During this heated moment, the person who had touched the priest’s head became excited. He was a man past his prime. Short, kind of round and not the most handsome. He would be around 50. He saw the people behind him in support and found the courage to address the point of contention. Everyone knew what the tension was about. A Dalit had touched a Brahmin. An untouchable had touched the head of a holy man. I know for a fact that none present there were holy, but here, philosophies were at war. Religion, pride, honour and power were at stake. The authorities and the priests were at one side, believing that they had to right the wrong. That they had to address this crossing of boundaries laid down centuries ago. The Dalits were on the other side, ready to overthrow all the oppressive boundaries in one single act of defiance. The act of touching the priests.
And to this tension, the old man gave a voice. He said, “I see you have come here to calm us down. But why haven’t you touched any one of us since you came here?” There was an uproar. The Dalits were on the attack and the authorities and the priests on the back foot. They had no answer that wouldn’t further agitate the Dalits. The old man once again raised his voice and said, “We will touch you today!” as he reached out with his arm to grab one of the priests.

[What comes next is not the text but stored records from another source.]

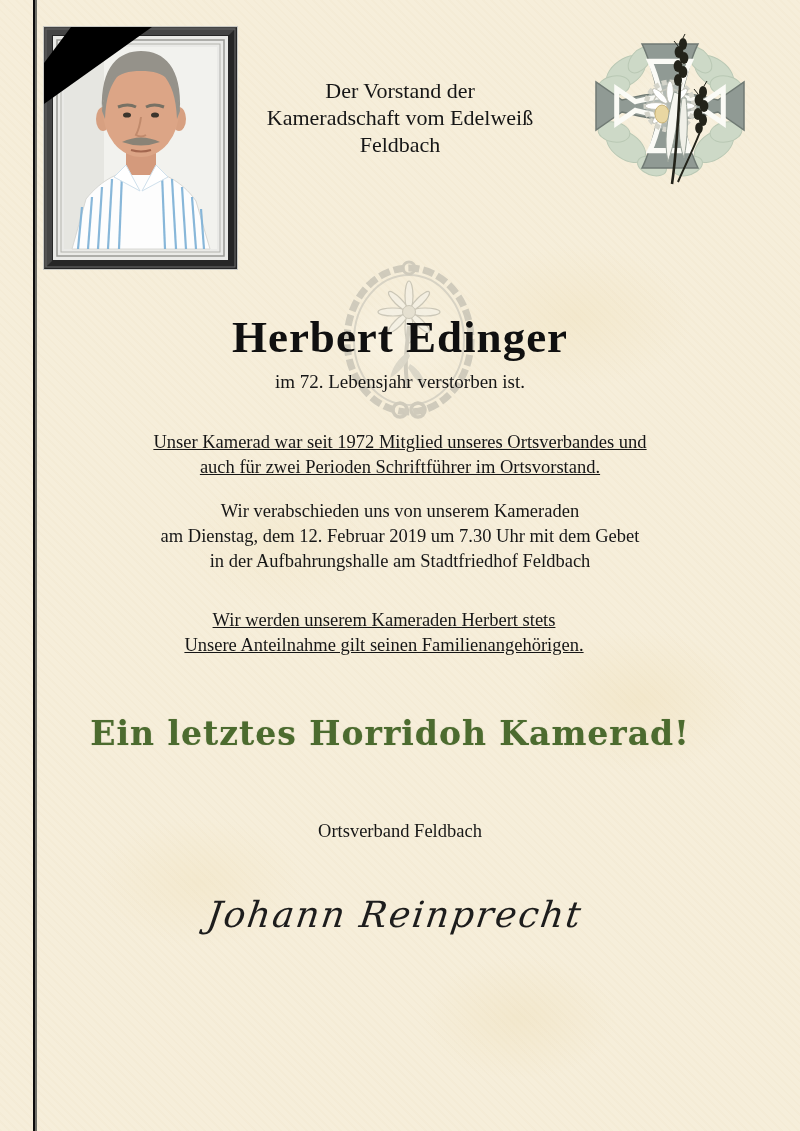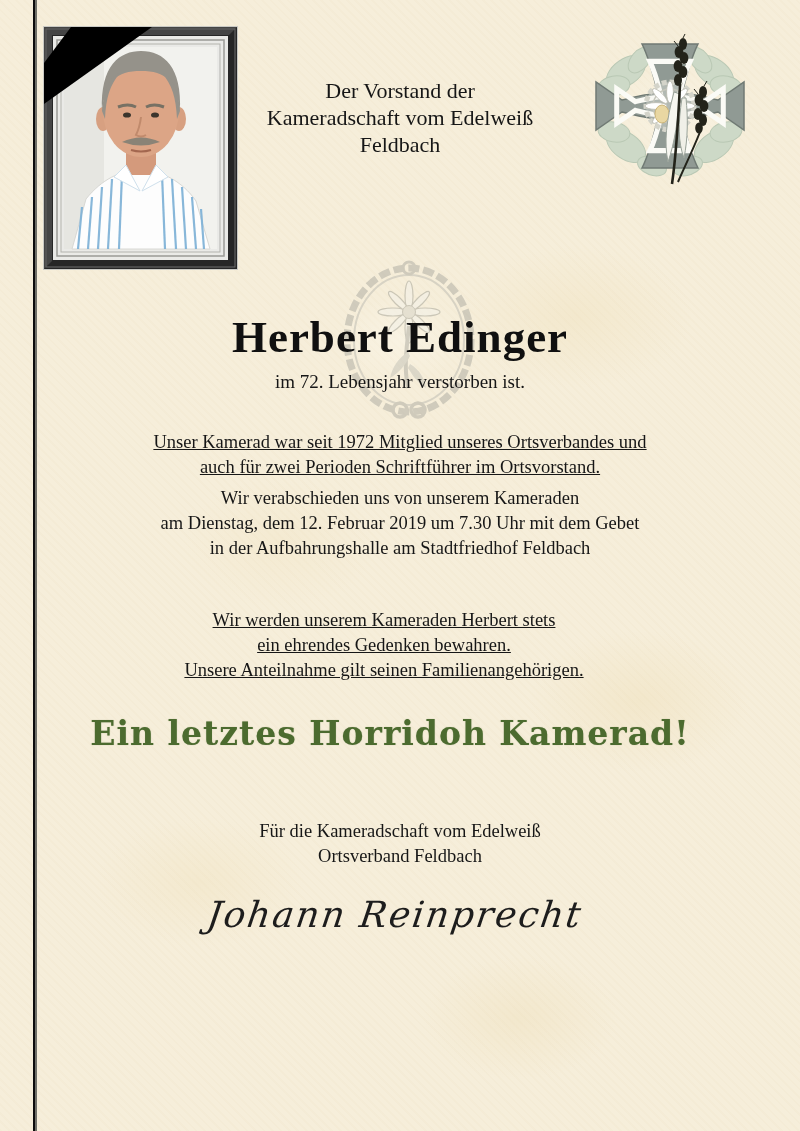"Wir verabschieden uns von unserem" .para-farewell { top: 467px -> 480px }
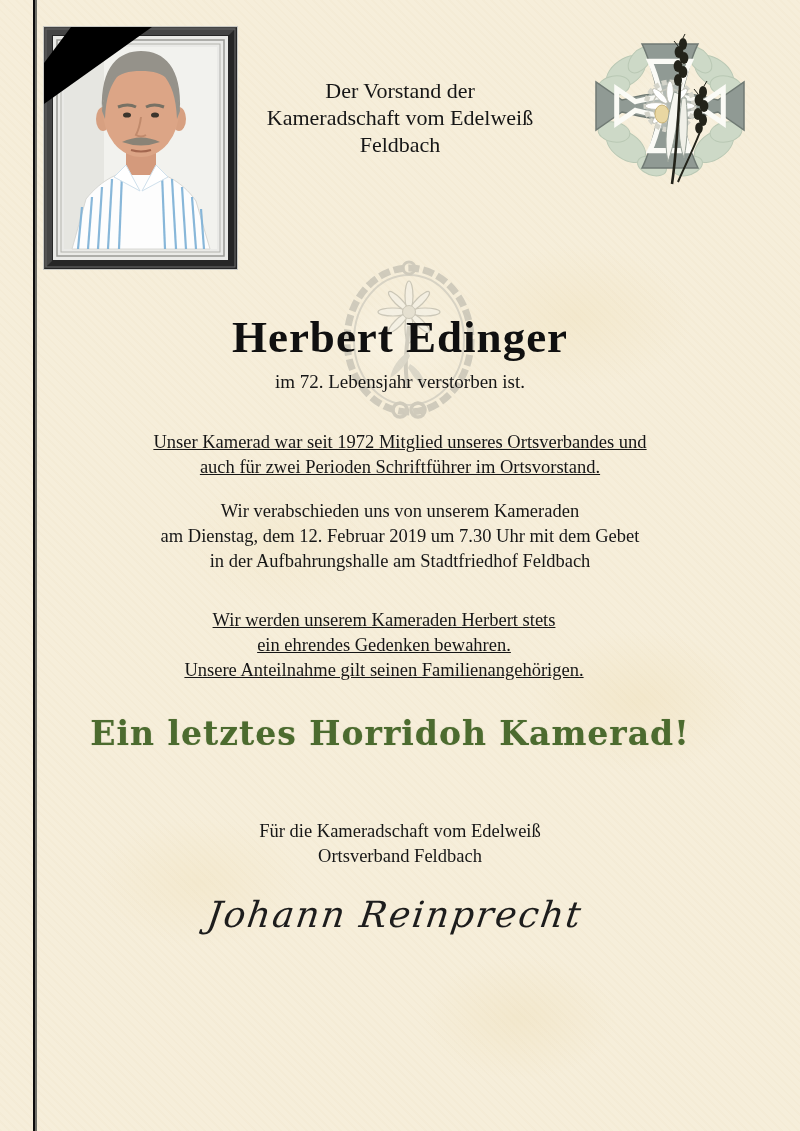"ein ehrendes Gedenken bewahren." div { html: <div>ein ehrendes Gedenken bewahren.</div> -> none }
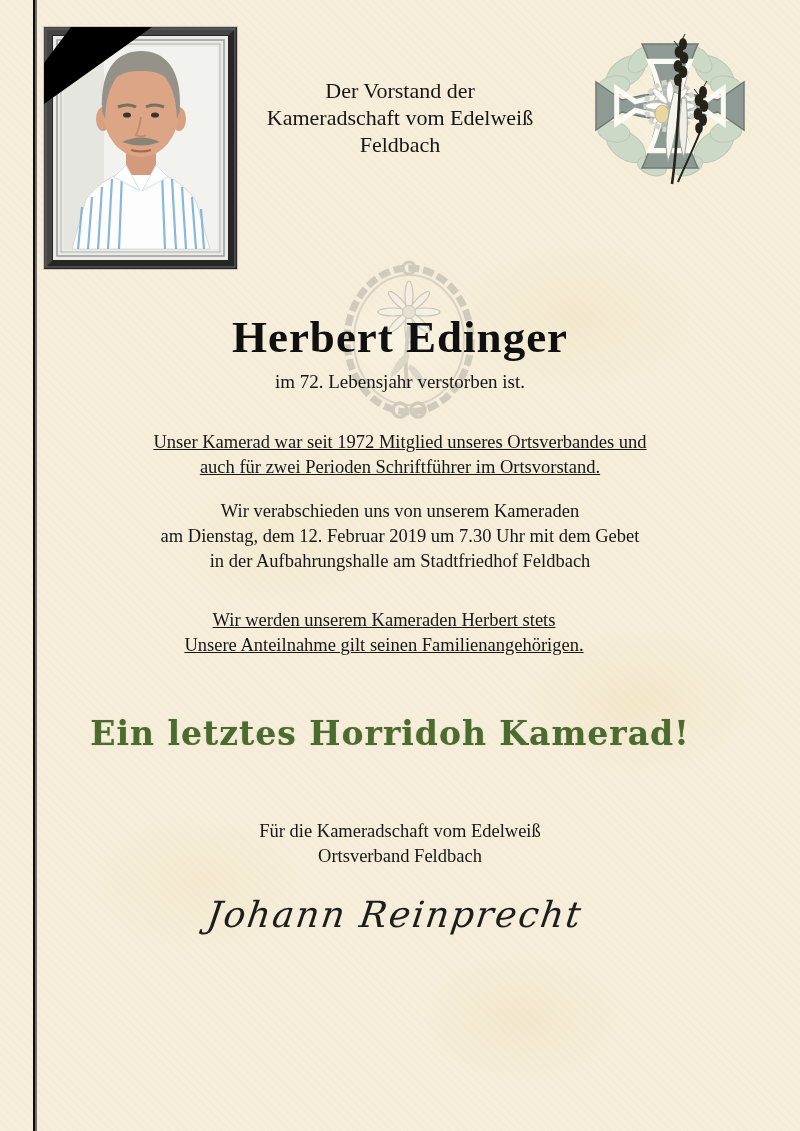"Für die Kameradschaft vom Edelweiß" div { html: <div>Für die Kameradschaft vom Edelweiß</div> -> none }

At this moment, something changed inside all the other Dalits. A sudden wave of silence covered the protesters. Someone had uttered the taboo words. Someone, one of their own, had incurred the wrath of not only the upper castes but of Gods. Some of them still half-heartedly believed that their place in the world was decided by their birth. They were still shocked by the unholy faith that they were, in fact, “untouchables”. And to go against that creed was not only to incur the wrath of the community but of Gods themselves. Nobody said a single word. One of the protestors started leaving. Others followed him. As their number started to dwindle, fear crept in the minds of those who were still with the old man. One by one everyone left. Except for the old man. He couldn’t leave. The authorities had grabbed him. He had committed an unpardonable sin. He must be made an example.
And thus the authorities and the priests discussed what should be done with him. This is what they did to him. All of this was done in full view of the public. They stripped him naked. Covered his face with cow dung. They first beat him with their bare hands and legs. They insulted him while they were kicking him on the ground. Then, some demon brought a hammer. They started breaking his bones. First shoulders, then legs, knees. I do not have the stomach to write all the things they did with the hammer. I couldn’t watch it as it was happening before me. It only made it worse that all through his torture, he didn’t scream once. I opened my eyes several times during the dream to stop the dream, but once I closed them after a few seconds, the same scene continued. The torture continued. I didn’t have the stomach for watching the rest of it so I woke up, leaving the poor old man to his murderers. I didn’t see it but I’m sure they blinded him before killing him.
And that is how one more man was martyred at the shrine of moral cowardice. At the shrine of lies. At the shrine of that unholy belief that “all men are not created equal”. His sacrifice was in vain, as the people who he died for, denounced and deserted him. They returned back into the same oppressive fold, out of which they had come out in meagre protest.
I thought it was only a dream. But when I open the newspaper or watch the news on TV I realize that my nightmare has spilt into reality and it’s only getting worse. It’s not only about touching a priest. It’s about putting cows above human lives. It’s about the honour of a long dead fictional queen. It’s about preventing women from entering a place of worship. I’m wide awake and the nightmare continues.